PROBLEM DETAILS
Give the number of lines in the entries below that contain "margin". Write nothing besides it.

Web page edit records
····················
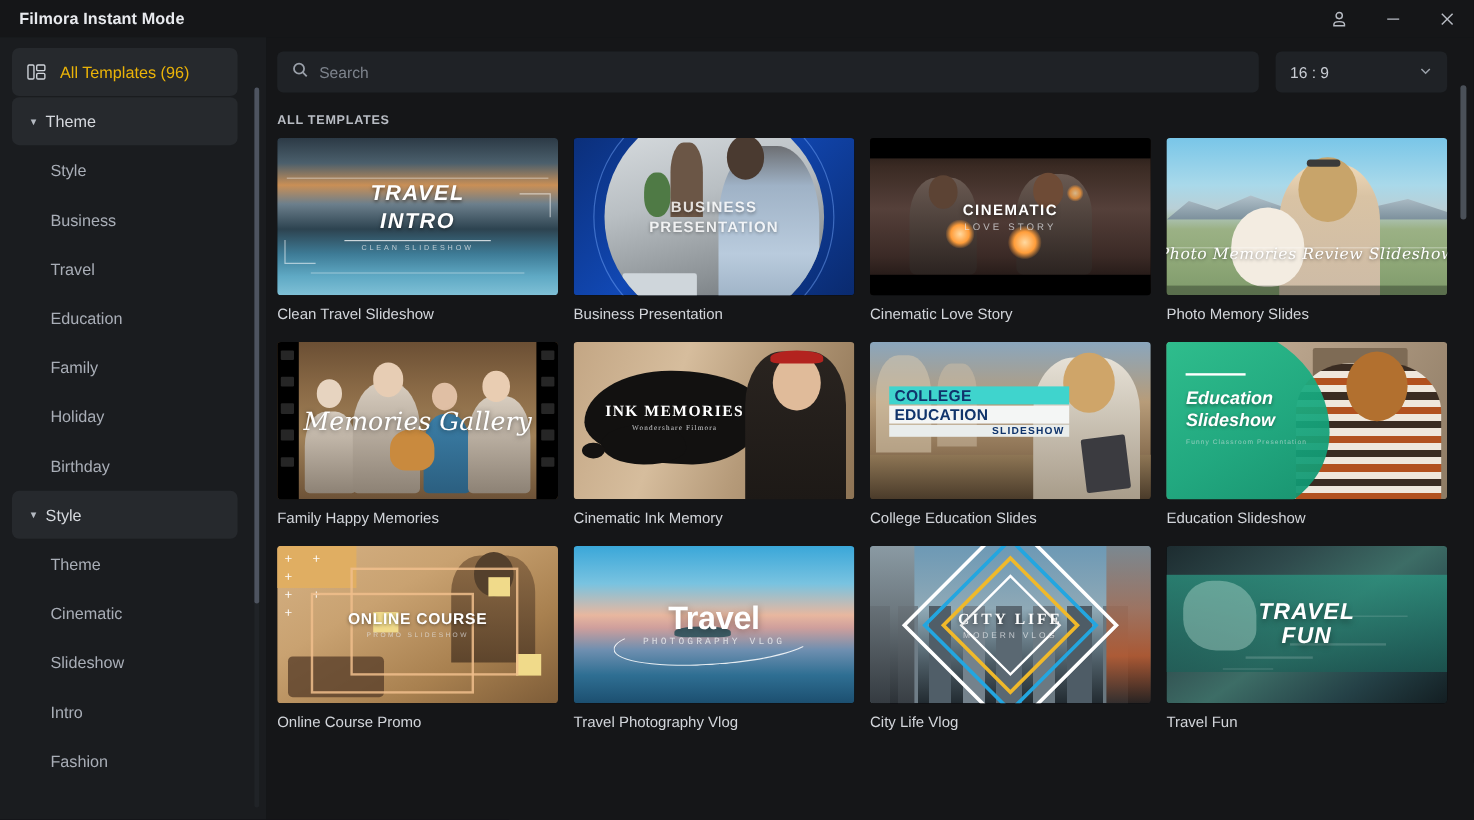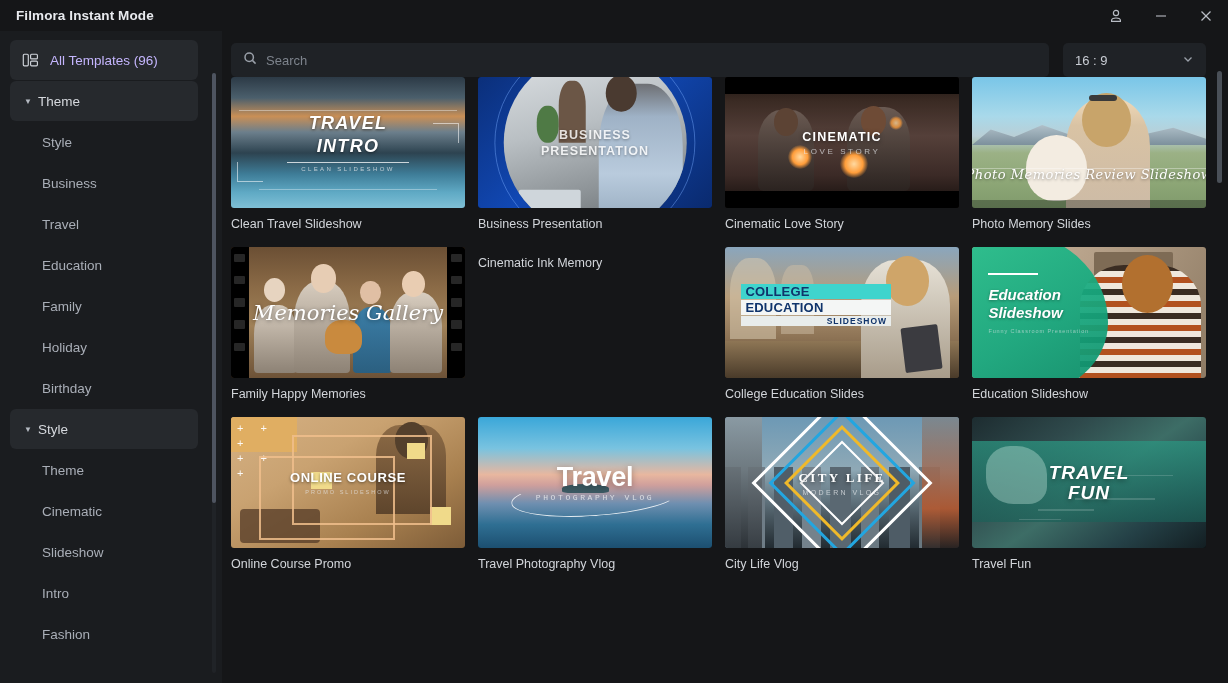--- a/index.html
+++ b/index.html
@@ -49,7 +49,7 @@
     padding-left:12px;
     white-space:nowrap;
   }
-  .sb-item.highlight { background:#26292d; color:#c4b5fd; }
+  .sb-item.highlight { background:#26292d; color:#eab308; }
   .sb-item.group { color:#d6d9de; }
   .sb-item.child { padding-left:32px; color:#a9aeb7; font-size:13.5px; }
   .sb-ico { width:20px; display:flex; align-items:center; margin-right:8px; color:#d0d4da; }

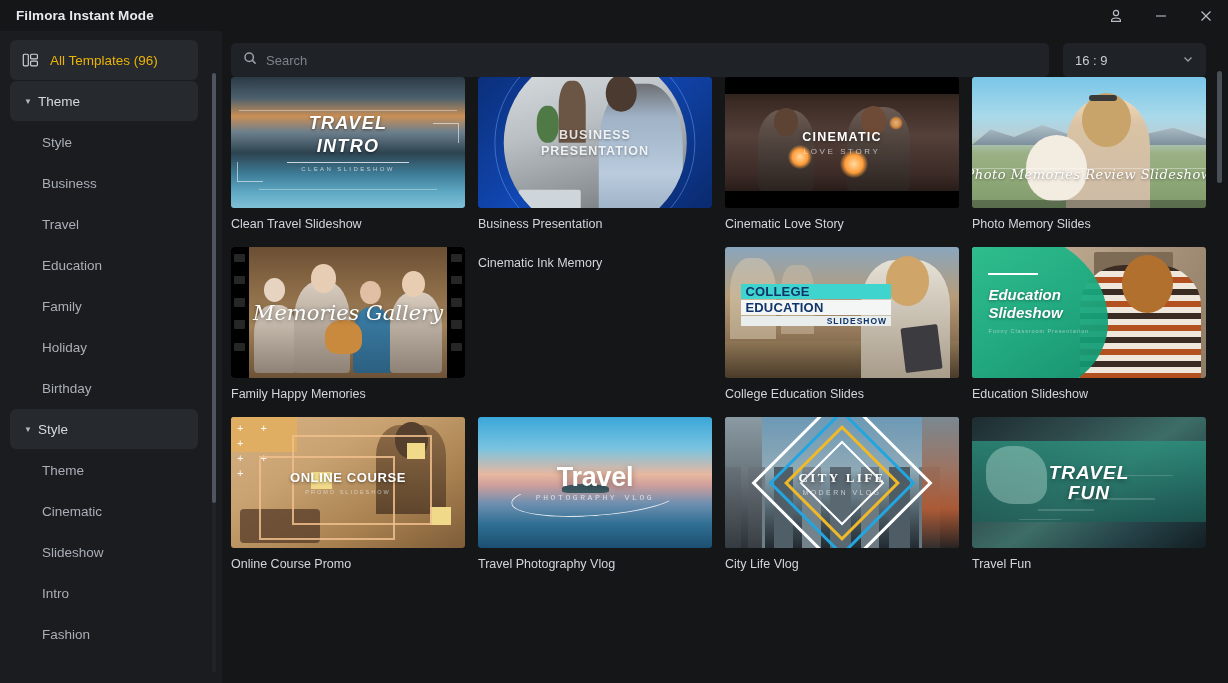--- a/index.html
+++ b/index.html
@@ -325,6 +325,7 @@
         </div>
       </div>
 
+      <div class="section-label">ALL TEMPLATES</div>
 
       <div class="grid-wrap">
         <div class="grid">

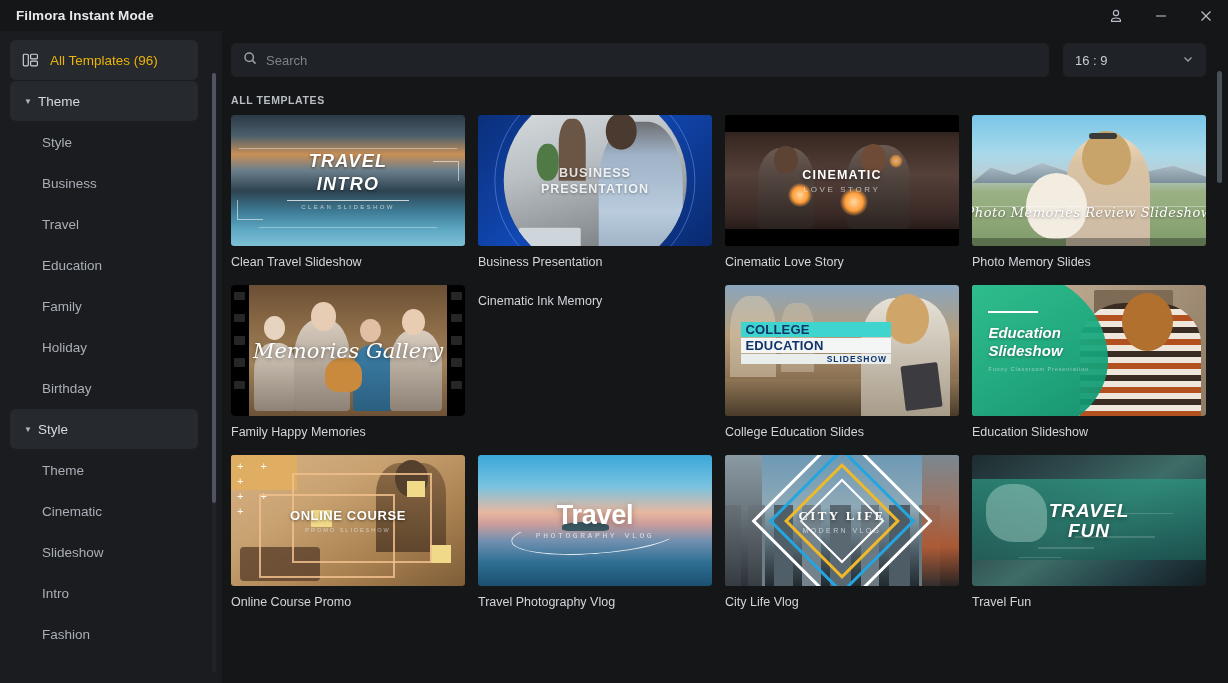--- a/index.html
+++ b/index.html
@@ -436,6 +436,19 @@
           </div>
 
           <div class="card">
+            <div class="thumb">
+              <div class="bg-ink"></div>
+              <div class="ink-splat"></div>
+                <div class="ink-splat2"></div>
+              <div style="position:absolute;left:3%;top:64%;width:8%;height:10%;background:#141211;border-radius:50%;"></div>
+              <div class="ink-w"></div>
+                <div class="ink-head"></div>
+                <div class="ink-hat"></div>
+              <div style="position:absolute;left:3%;top:38%;width:66%;text-align:center;">
+                <div class="t1" style="font-size:13px;letter-spacing:1.2px;font-family:'Liberation Serif',serif;">INK MEMORIES</div>
+                <div class="sub" style="font-size:6px;letter-spacing:1px;opacity:.85;margin-top:3px;font-family:'Liberation Serif',serif;">Wondershare Filmora</div>
+              </div>
+            </div>
             <div class="card-label">Cinematic Ink Memory</div>
           </div>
····················
ANSWER SPACE
2